Rochester Public School listserv
May 12, 2025
•[ misconfiguration, insider threat, email abuse ]
Rochester School District officials reported that students and staff were bombarded with sexually explicit and threatening emails after a student exploited a misconfiguration in an email distribution list. The distribution list had been inadvertently configured with broader permissions than intended, allowing a student to send an unauthorized mass message to a large number of student accounts across grade levels. The districts technology team worked to identify the source, recall the messages, and correct the permission setting; students were then blocked from sending to distribution groups. The incident primarily affected communications integrity and student safety, rather than causing extended operational downtime.
Unnamed U.S. Banking Organization
May 9, 2025
•[ social, misconfiguration, finance ]
ReliaQuest links Scattered Spider to renewed activity against U.S. financial services, including a bank intrusion achieved via social engineering + Azure AD SSPR, followed by lateral movement (Citrix/VPN), ESXi compromise, and cloud data access attempts (Snowflake/AWS).
Ualabee
May 6, 2025
•[ leak, misconfiguration, technology ]
In May 2025, the South American mobility services platform Ualabee had hundreds of thousands of records scraped from an interface on their platform. The data included 472k unique email addresses along with names, profile photos, dates of birth and phone numbers.
ImagineX Management Company Limited
March 31, 2025
•[ data leak, misconfiguration, outdated systems ]
A breach at the Hong Kong brand-management firm ImagineX Management Company Limited led to the exposure of nearly 128,000 individuals personal data after attackers exploited an unused temporary user account and gained access to the company intranet, with the root cause attributed to outdated operating systems and delayed deletion of temporary accounts
Doxbin Scrape
January 24, 2025
•[ leak, misconfiguration, technology ]
In January 2025, 435k email addresses were scraped from the "doxing" service Doxbin. Posts to the service are usually intended to disclose the personal information of non-consensually third parties.

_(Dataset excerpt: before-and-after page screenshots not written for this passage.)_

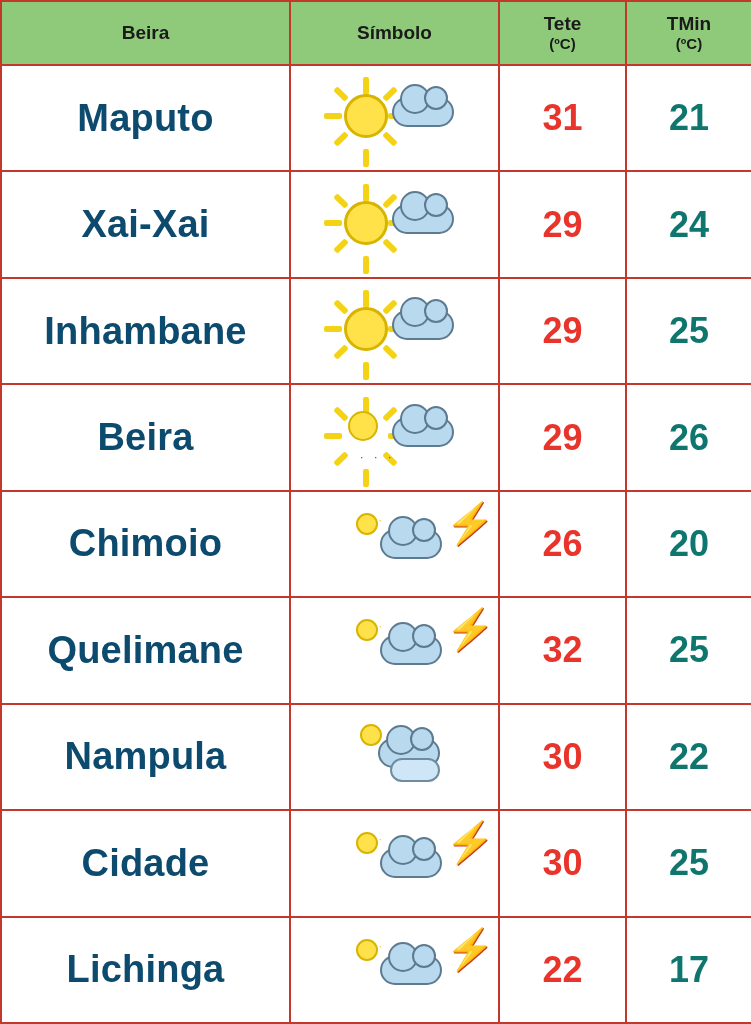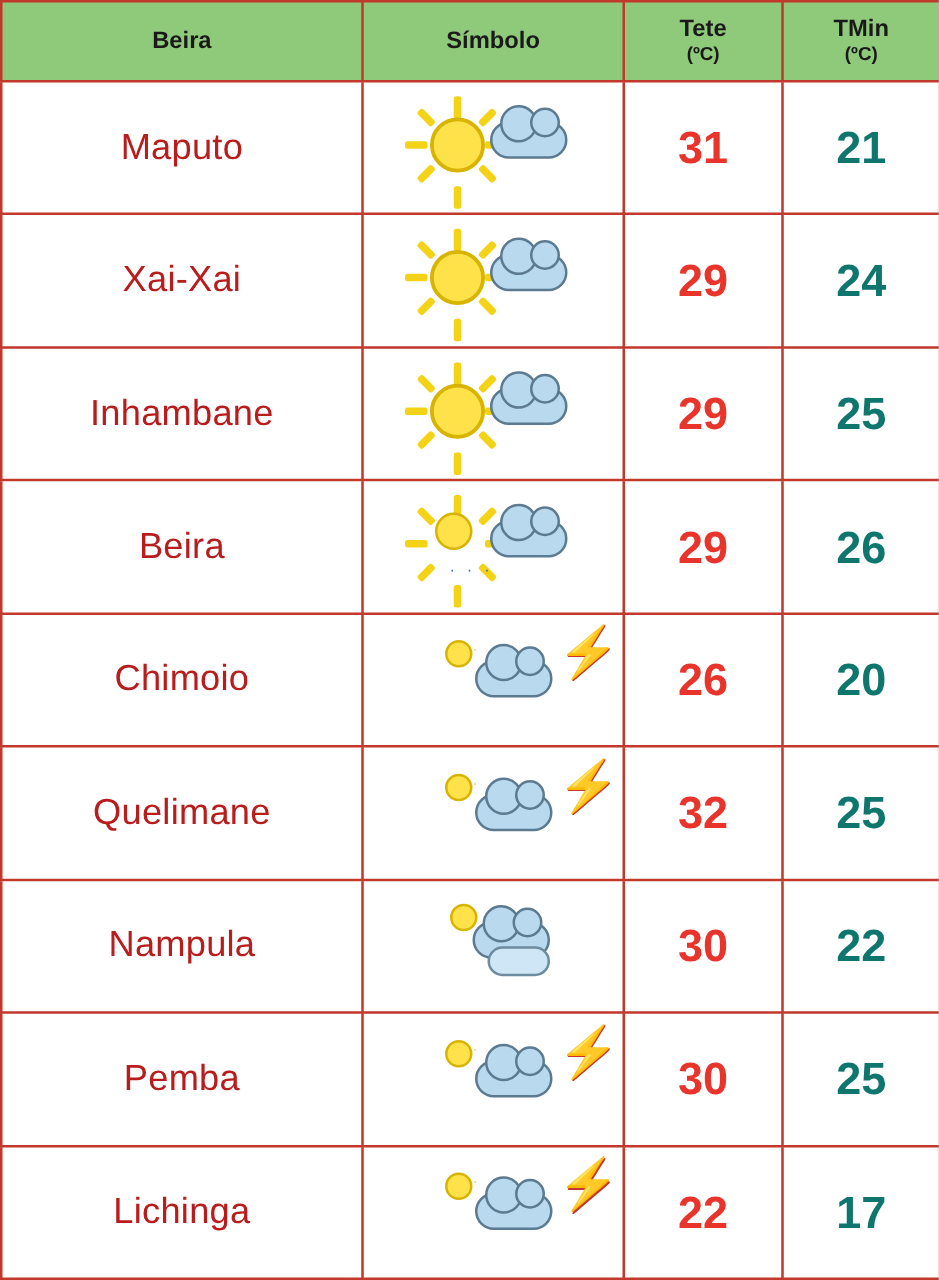--- a/index.html
+++ b/index.html
@@ -40,23 +40,23 @@
     text-align: center;
   }
   .col-city   { width: 289px; }
   .col-symbol { width: 209px; }
   .col-tmax   { width: 127px; }
   .col-tmin   { width: 126px; }
 
   tbody tr { height: 87px; }
 
   td.city {
-    font-size: 29px;
-    color: #b91c1c;
-    font-weight: 400;
+    font-size: 38px;
+    color: #0c4a6e;
+    font-weight: 700;
     letter-spacing: 0.2px;
   }
   td.tmax {
     font-size: 36px;
     font-weight: bold;
     color: #e8342a;
     margin-left: 38px;
   }
   td.tmin {
     font-size: 36px;
@@ -221,21 +221,21 @@
         <td class="tmax">32</td>
         <td class="tmin">25</td>
       </tr>
       <tr>
         <td class="city">Nampula</td>
         <td class="symbol"><span class="wx"><span class="sun small" style="left:30px;top:4px;width:22px;height:22px;"></span><span class="cloud" style="right:20px;top:18px;"></span><span class="cloud2"></span></span></td>
         <td class="tmax">30</td>
         <td class="tmin">22</td>
       </tr>
       <tr>
-        <td class="city">Pemba</td>
+        <td class="city">Cidade</td>
         <td class="symbol"><span class="wx"><span class="drops">· · ·</span><span class="sun small" style="left:26px;top:6px;width:22px;height:22px;"></span><span class="cloud" style="right:18px;top:22px;"></span><span class="bolt">
               <span>⚡</span>
             </span></span></td>
         <td class="tmax">30</td>
         <td class="tmin">25</td>
       </tr>
       <tr>
         <td class="city">Lichinga</td>
         <td class="symbol"><span class="wx"><span class="drops">· · ·</span><span class="sun small" style="left:26px;top:6px;width:22px;height:22px;"></span><span class="cloud" style="right:18px;top:22px;"></span><span class="bolt">
               <span>⚡</span>

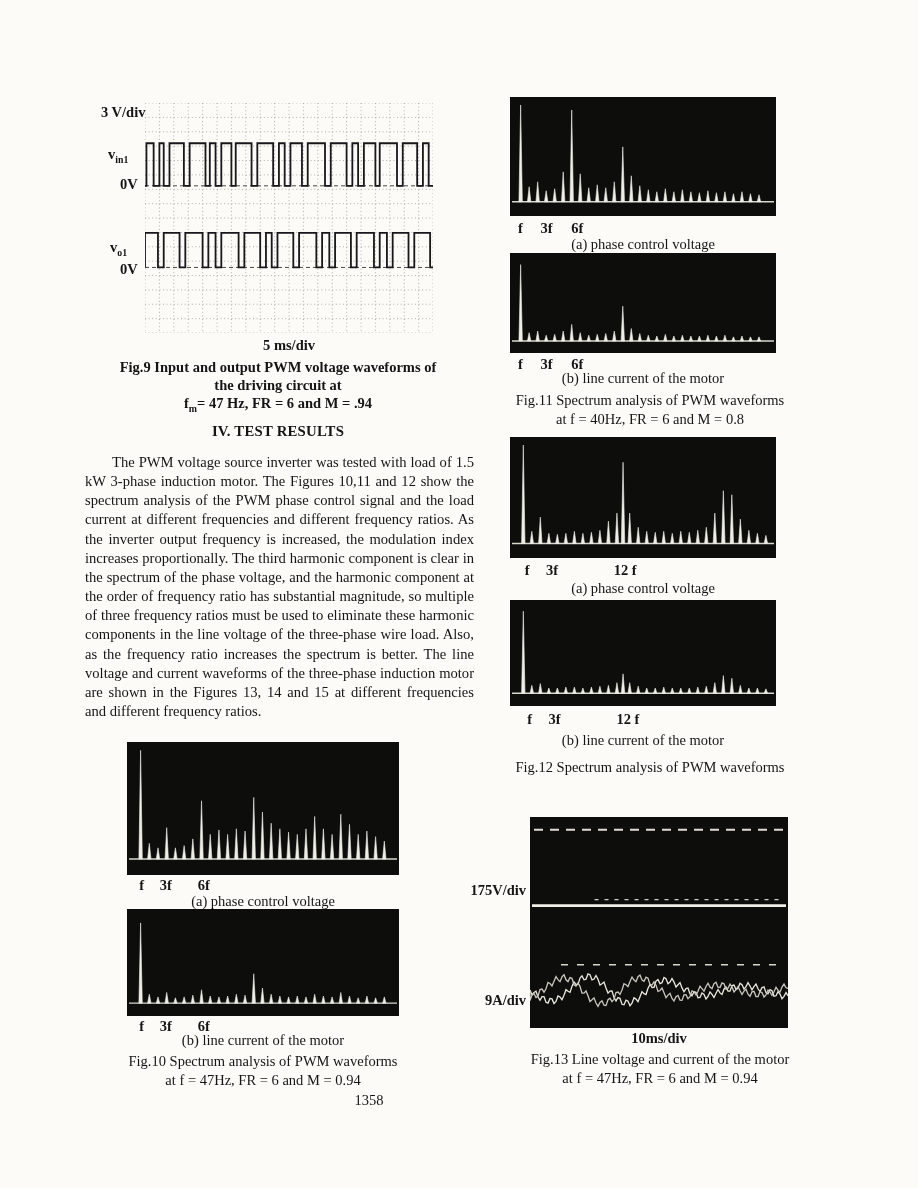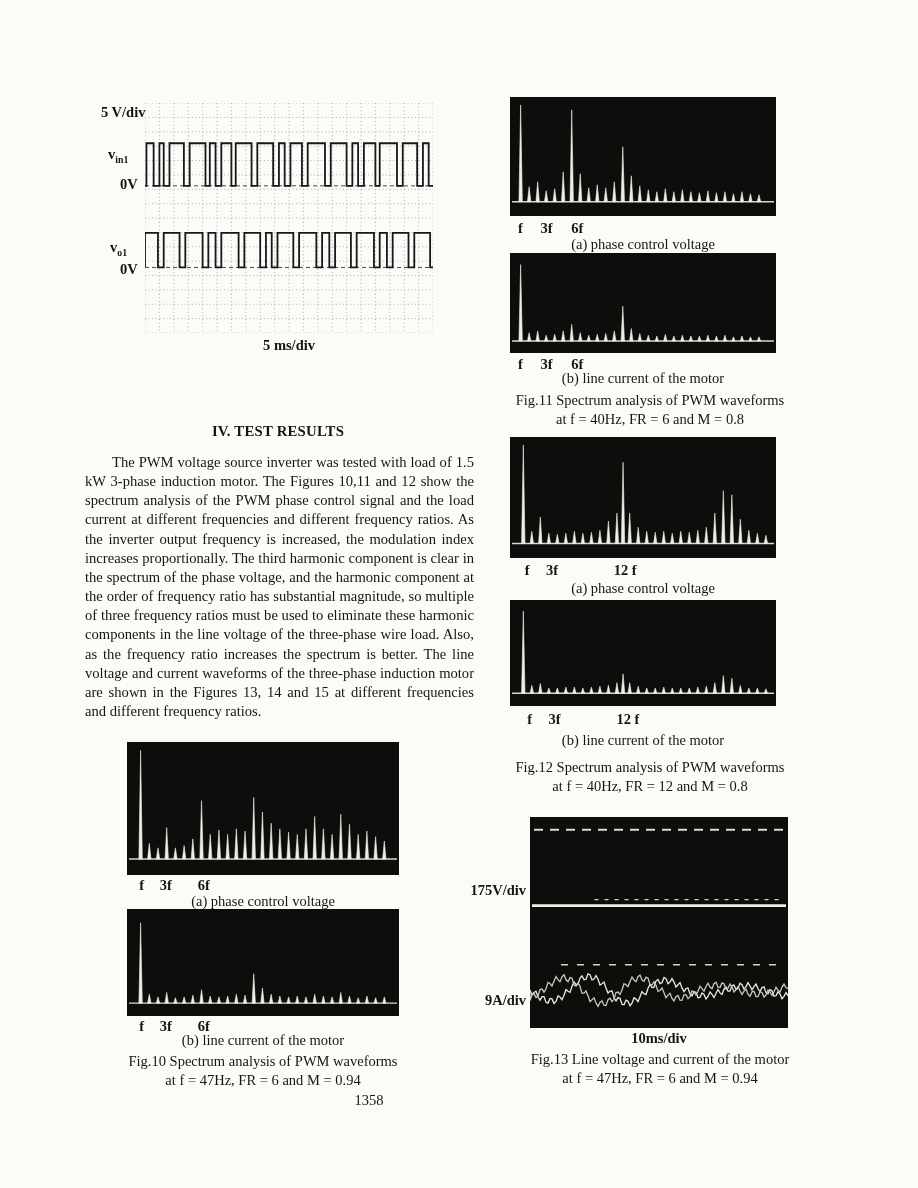--- a/index.html
+++ b/index.html
@@ -24,21 +24,21 @@
   .heading { font-size:14.8px; font-weight:bold; text-align:center; letter-spacing:0.2px; }
   .body-text { font-size:14.6px; line-height:19.15px; text-align:justify; text-indent:27px; }
   .pageno { font-size:14.5px; text-align:center; }
   sub { font-size:0.68em;margin-top:28px; }
 </style>
 </head>
 <body>
 
 <div class="page">
 
-  <div class="abs lbl" style="left:101px; top:104px;">5 V/div</div>
+  <div class="abs lbl" style="left:101px; top:104px;">3 V/div</div>
 
   <div class="scope" style="left:145px; top:103px; width:288px; height:230px;"><svg width="288" height="230" viewBox="0 0 288 230">
         <line x1="0" y1="0" x2="0" y2="230" stroke="#90908a" stroke-width="0.7" stroke-dasharray="1 2.6"></line>
         <line x1="14.4" y1="0" x2="14.4" y2="230" stroke="#90908a" stroke-width="0.7" stroke-dasharray="1 2.6"></line>
         <line x1="28.8" y1="0" x2="28.8" y2="230" stroke="#90908a" stroke-width="0.7" stroke-dasharray="1 2.6"></line>
         <line x1="43.2" y1="0" x2="43.2" y2="230" stroke="#90908a" stroke-width="0.7" stroke-dasharray="1 2.6"></line>
         <line x1="57.6" y1="0" x2="57.6" y2="230" stroke="#90908a" stroke-width="0.7" stroke-dasharray="1 2.6"></line>
         <line x1="72" y1="0" x2="72" y2="230" stroke="#90908a" stroke-width="0.7" stroke-dasharray="1 2.6"></line>
         <line x1="86.4" y1="0" x2="86.4" y2="230" stroke="#90908a" stroke-width="0.7" stroke-dasharray="1 2.6"></line>
         <line x1="100.8" y1="0" x2="100.8" y2="230" stroke="#90908a" stroke-width="0.7" stroke-dasharray="1 2.6"></line>
@@ -78,20 +78,25 @@
         <path d="M0,164.45 L0,164.45 L0,129.95 L12.959999999999999,129.95 L12.959999999999999,164.45 L18.72,164.45 L18.72,129.95 L34.56,129.95 L34.56,164.45 L40.32000000000001,164.45 L40.32000000000001,129.95 L57.6,129.95 L57.6,164.45 L63.36,164.45 L63.36,129.95 L70.56,129.95 L70.56,164.45 L76.32000000000001,164.45 L76.32000000000001,129.95 L93.60000000000001,129.95 L93.60000000000001,164.45 L99.35999999999999,164.45 L99.35999999999999,129.95 L115.2,129.95 L115.2,164.45 L120.96,164.45 L120.96,129.95 L126.72,129.95 L126.72,164.45 L132.48000000000002,164.45 L132.48000000000002,129.95 L148.32,129.95 L148.32,164.45 L154.08,164.45 L154.08,129.95 L171.35999999999999,129.95 L171.35999999999999,164.45 L177.12,164.45 L177.12,129.95 L184.32,129.95 L184.32,164.45 L190.08,164.45 L190.08,129.95 L205.92,129.95 L205.92,164.45 L211.68,164.45 L211.68,129.95 L228.96,129.95 L228.96,164.45 L234.71999999999997,164.45 L234.71999999999997,129.95 L241.92,129.95 L241.92,164.45 L247.68,164.45 L247.68,129.95 L263.52,129.95 L263.52,164.45 L269.28000000000003,164.45 L269.28000000000003,129.95 L285.12,129.95 L285.12,164.45 L288,164.45" fill="none" stroke="#17171c" stroke-width="1.8"></path>
       </svg></div>
 
   <div class="abs lbl" style="left:108px; top:146px;"><span>v</span><sub>in1</sub></div>
   <div class="abs lbl" style="left:120px; top:176px;">0V</div>
   <div class="abs lbl" style="left:110px; top:239px;"><span>v</span><sub>o1</sub></div>
   <div class="abs lbl" style="left:120px; top:261px;">0V</div>
 
   <div class="abs lbl center" style="left:145px; top:337px; width:288px;">5 ms/div</div>
 
+  <div class="abs fig-caption-b" style="left:88px; top:358px; width:380px;">
+    <div>Fig.9 Input and output PWM voltage waveforms of</div>
+    <div>the driving circuit at</div>
+    <div><span>f</span><sub>m</sub><span>= 47 Hz,  FR = 6 and M = .94</span></div>
+  </div>
 
   <div class="abs heading" style="left:88px; top:423px; width:380px;">IV. TEST RESULTS</div>
 
   <div class="abs body-text" style="left:85px; top:453px; width:389px;">The PWM voltage source inverter was tested with load of 1.5 kW 3-phase induction motor. The Figures 10,11 and 12 show the spectrum analysis of the PWM phase control signal and the load current at different frequencies and different frequency ratios. As the inverter output frequency is increased, the modulation index increases proportionally. The third harmonic component is clear in the spectrum of the phase voltage, and the harmonic component at the order of frequency ratio has substantial magnitude, so multiple of three frequency ratios must be used to eliminate these harmonic components in the line voltage of the three-phase wire load. Also, as the frequency ratio increases the spectrum is better. The line voltage and current waveforms of the three-phase induction motor are shown in the Figures 13, 14 and 15 at different frequencies and different frequency ratios.</div>
 
   <div class="photo" style="left:127px; top:742px; width:272px; height:133px;">
       <svg width="272" height="133" viewBox="0 0 272 133">
         <rect x="0" y="0" width="272" height="133" fill="#0d0d0c"></rect>
         <line x1="2" y1="117.04" x2="270" y2="117.04" stroke="#d9d8cf" stroke-width="1.4"></line>
         <polygon points="11.900000000000002,117.04 13.600000000000001,8.361199999999997 15.3,117.04" fill="#efeee6" stroke="#efeee6" stroke-width="0.6"></polygon>
@@ -349,21 +354,20 @@
     </div>
   <div class="tick-row" style="left:510px; top:711px; width:266px;">
     <span class="tick" style="left:6.5%;">f</span>
     <span class="tick" style="left:14.5%;">3f</span>
     <span class="tick" style="left:40%;">12 f</span>
   </div>
   <div class="abs sublabel" style="left:510px; top:732px; width:266px;">(b) line current of the motor</div>
 
   <div class="abs fig-caption" style="left:500px; top:758px; width:300px;">
     <div>Fig.12 Spectrum analysis of PWM waveforms</div>
-    <div>at f = 40Hz, FR = 12 and M = 0.8</div>
   </div>
 
   <div class="photo" style="left:530px; top:817px; width:258px; height:211px;">
       <svg width="258" height="211" viewBox="0 0 258 211">
         <rect x="0" y="0" width="258" height="211" fill="#0d0d0c"></rect>
         <line x1="4" y1="12.66" x2="254" y2="12.66" stroke="#dedcd2" stroke-width="2" stroke-dasharray="9 7"></line>
         <line x1="64.5" y1="82.61999999999999" x2="254" y2="82.61999999999999" stroke="#cfcdc2" stroke-width="1.4" stroke-dasharray="4 6"></line>
         <line x1="2" y1="88.61999999999999" x2="256" y2="88.61999999999999" stroke="#f0efe6" stroke-width="2.6"></line>
         <line x1="30.959999999999997" y1="147.7" x2="254" y2="147.7" stroke="#d8d6ca" stroke-width="1.6" stroke-dasharray="7 9"></line>
         <path d="M0,173.0 L0,173.0 L2,177.8 L4,175.4 L6,174.2 L8,180.0 L10,183.3 L12,179.7 L14,179.6 L16,185.3 L18,186.1 L20,181.4 L22,181.9 L24,186.5 L26,184.5 L28,179.0 L30,180.0 L32,182.8 L34,178.3 L36,172.7 L38,174.3 L40,175.4 L42,169.3 L44,164.9 L46,167.5 L48,167.4 L50,161.1 L52,158.9 L54,162.8 L56,162.2 L58,156.9 L60,157.7 L62,162.9 L64,162.0 L66,158.5 L68,162.2 L70,168.0 L72,166.7 L74,165.1 L76,171.0 L78,176.1 L80,174.1 L82,174.0 L84,180.6 L86,183.9 L88,180.6 L90,181.3 L92,187.3 L94,187.8 L96,183.2 L98,184.2 L100,188.7 L102,186.2 L104,180.8 L106,182.1 L108,184.7 L110,179.8 L112,174.6 L114,176.6 L116,177.5 L118,171.3 L120,167.5 L122,170.5 L124,170.3 L126,164.1 L128,162.6 L130,166.7 L132,165.7 L134,160.5 L136,161.8 L138,166.7 L140,165.1 L142,161.5 L144,165.1 L146,170.0 L148,167.7 L150,165.6 L152,170.9 L154,174.8 L156,171.6 L158,171.0 L160,176.8 L162,178.8 L164,174.8 L166,175.3 L168,180.8 L170,180.5 L172,175.9 L174,177.4 L176,182.0 L178,179.4 L180,174.9 L182,177.4 L184,180.5 L186,176.3 L188,172.5 L190,175.9 L192,177.5 L194,172.2 L196,169.9 L198,174.0 L200,174.1 L202,168.5 L204,168.1 L206,172.6 L208,171.3 L210,166.2 L212,167.7 L214,172.1 L216,169.7 L218,165.7 L220,169.0 L222,172.9 L224,169.5 L226,167.0 L228,171.8 L230,174.6 L232,170.6 L234,169.9 L236,175.6 L238,176.9 L240,172.6 L242,173.7 L244,179.3 L246,178.8 L248,174.6 L250,177.1 L252,181.8 L254,179.4 L256,175.5 L258,178.8" fill="none" stroke="#eceadf" stroke-width="1.3"></path>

The data was provided to HIBP by a source who requested it be attributed to "oathnet.ru".
Otelier
January 17, 2025
•[ leak, misconfiguration, technology ]
Hotel management platform Otelier suffers a data breach after threat actors breached its Amazon S3 cloud storage to stole millions of guests' personal information and reservations for well-known hotel brands like Marriott, Hilton, and Hyatt.
FortiGate devices
January 14, 2025
•[ leak, misconfiguration, technology ]
A new group dubbed "Belsen Group" leaks the configuration files, IP addresses, and VPN credentials for over 15,000 FortiGate devices on the dark web in a 1.6 GB archive, allegedly obtained exploiting CVE-2022-40684.
Multiple Organizations
January 13, 2025
•[ ransomware, misconfiguration, technology ]
Researchers at Halcyon identify a new ransomware campaign targeting Amazon S3 buckets, and leveraging AWS' Server-Side Encryption with Customer Provided Keys (SSE-C) to encrypt data, demanding ransom payments for the symmetric AES-256 keys required to decrypt it.